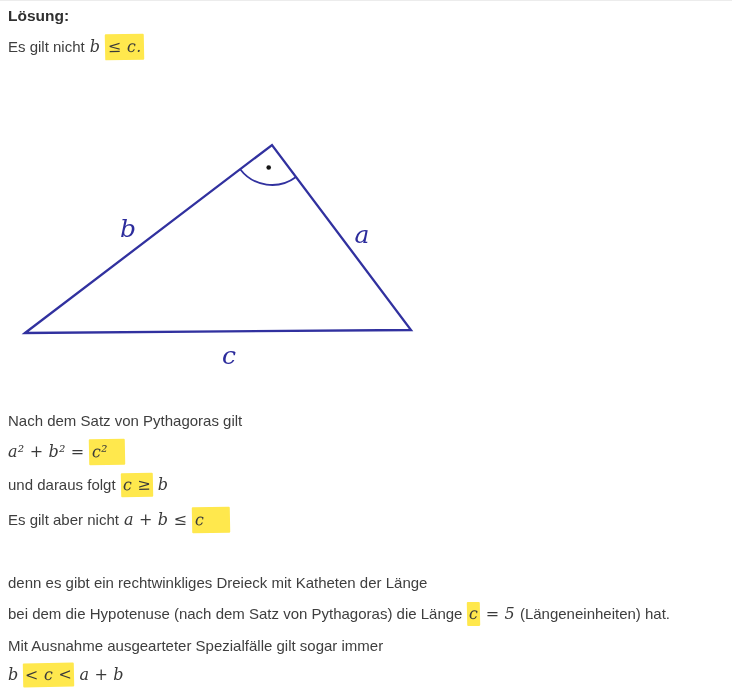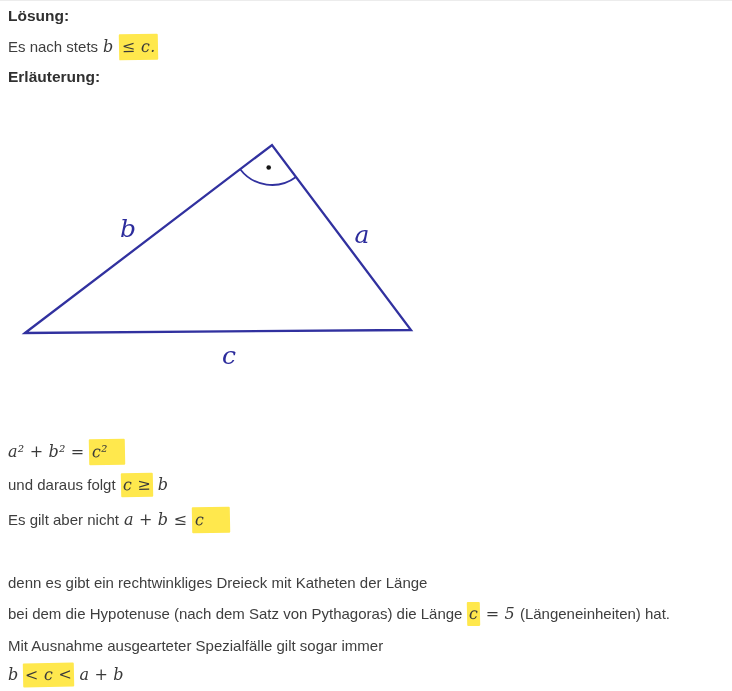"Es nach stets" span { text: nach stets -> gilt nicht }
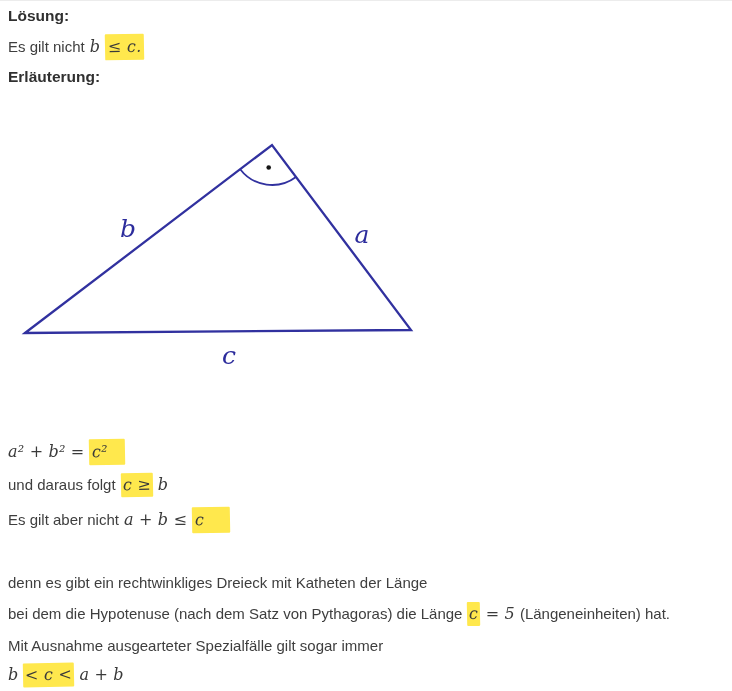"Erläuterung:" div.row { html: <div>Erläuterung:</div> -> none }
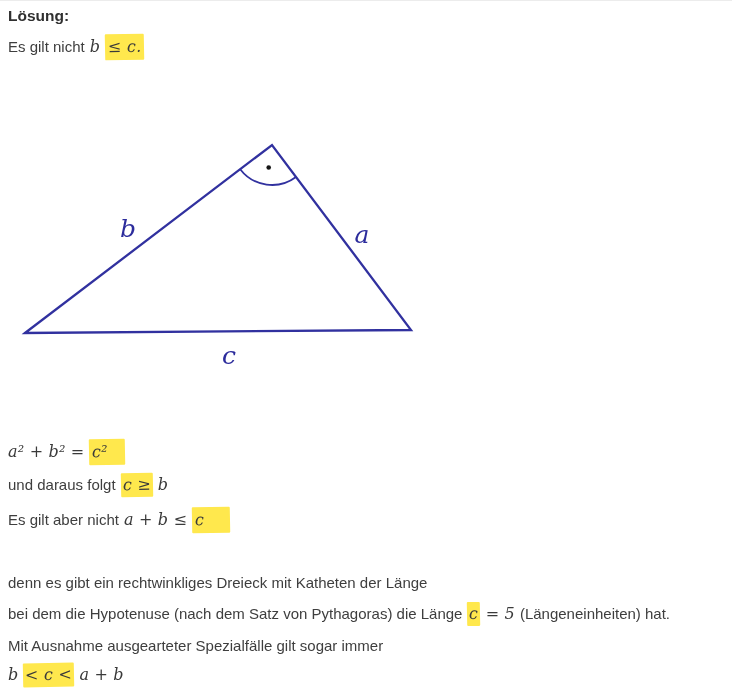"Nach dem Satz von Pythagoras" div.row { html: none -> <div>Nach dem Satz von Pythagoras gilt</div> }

...

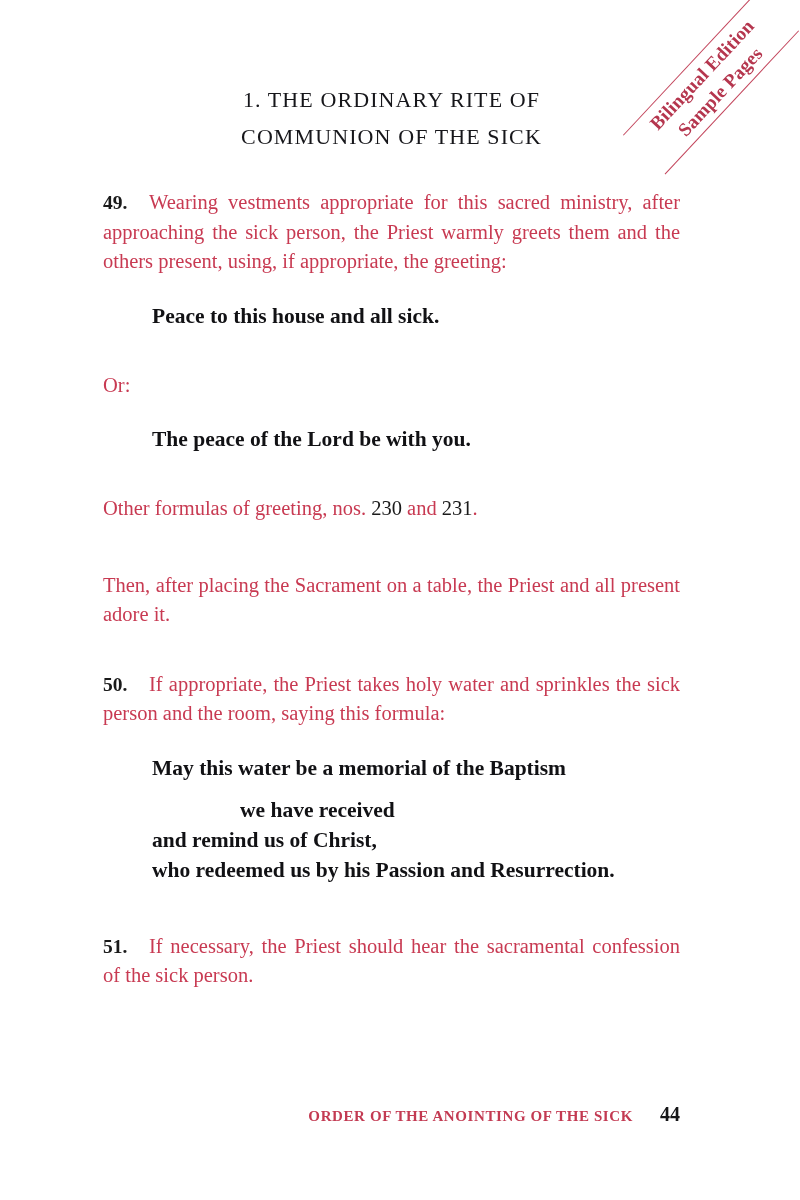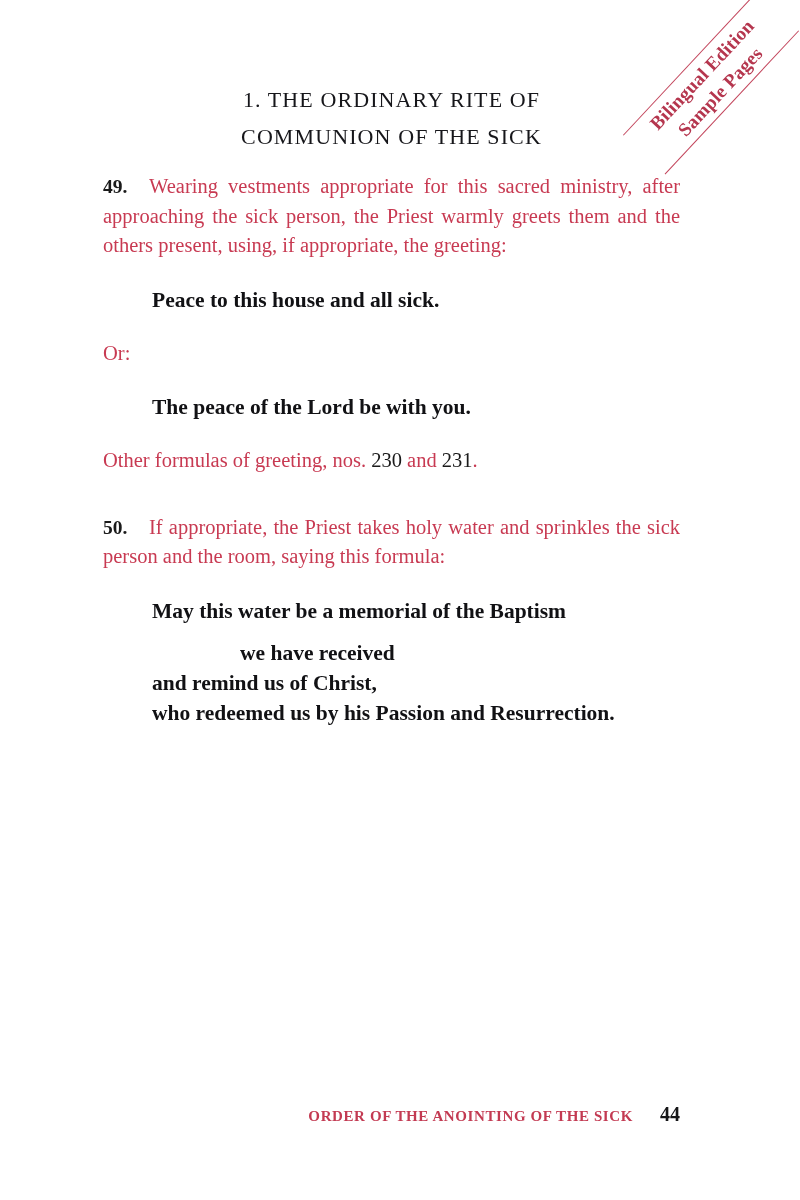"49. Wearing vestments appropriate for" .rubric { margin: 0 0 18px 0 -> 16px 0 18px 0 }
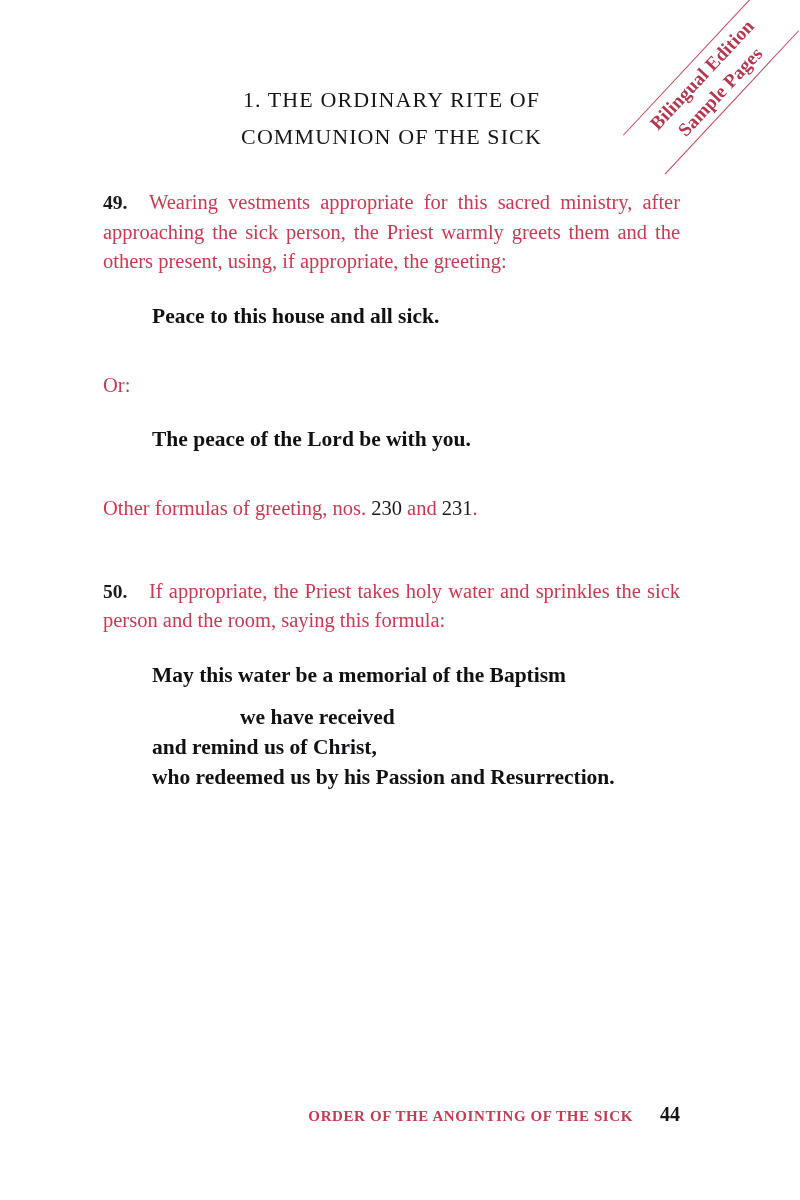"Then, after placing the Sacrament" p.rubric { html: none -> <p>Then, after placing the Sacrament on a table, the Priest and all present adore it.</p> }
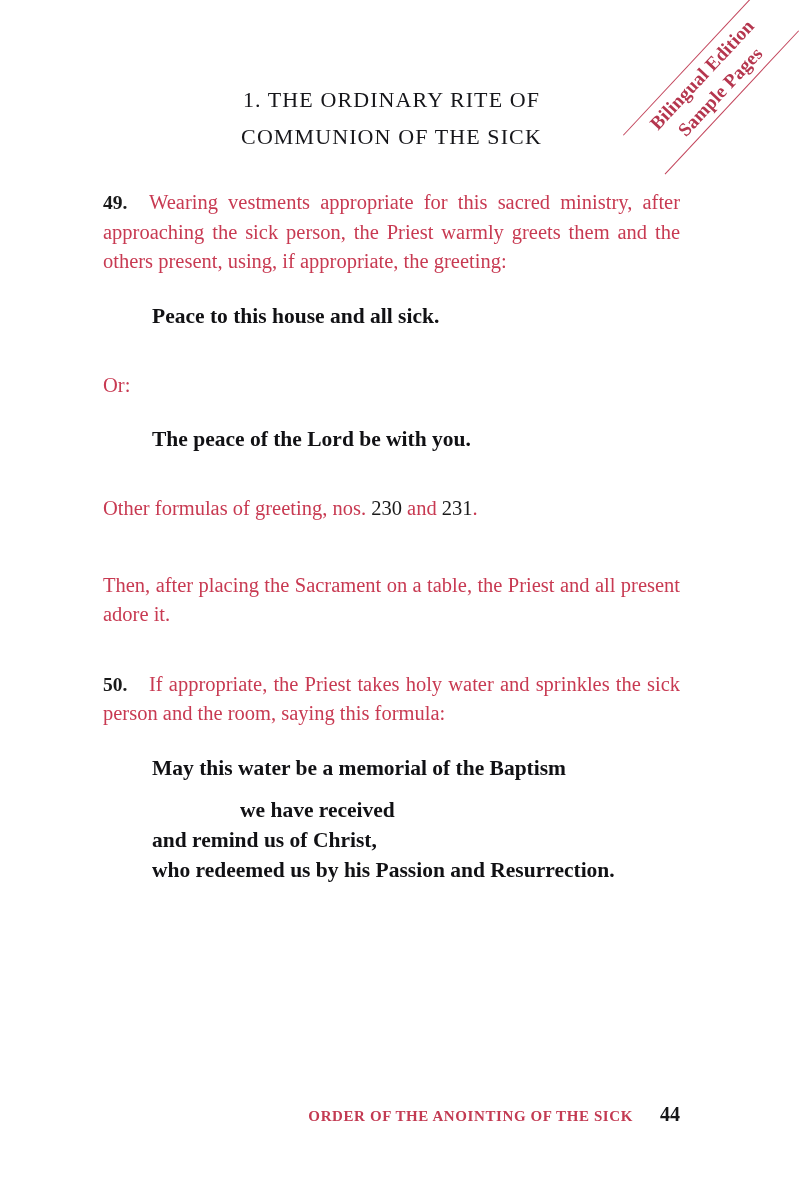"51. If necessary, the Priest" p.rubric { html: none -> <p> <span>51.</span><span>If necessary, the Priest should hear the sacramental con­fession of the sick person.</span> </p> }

- Exercise brief -
Your task is to copy only the lines above starting at the one containing "html: <div>Erläuterung:</div> ->" and ending at the one containing "none -> <div>Nach". Copy them exactly, both ends included, and omit the pictures.

- Problem solution -
"Erläuterung:" div.row { html: <div>Erläuterung:</div> -> none }
"Nach dem Satz von Pythagoras" div.row { html: none -> <div>Nach dem Satz von Pythagoras gilt</div> }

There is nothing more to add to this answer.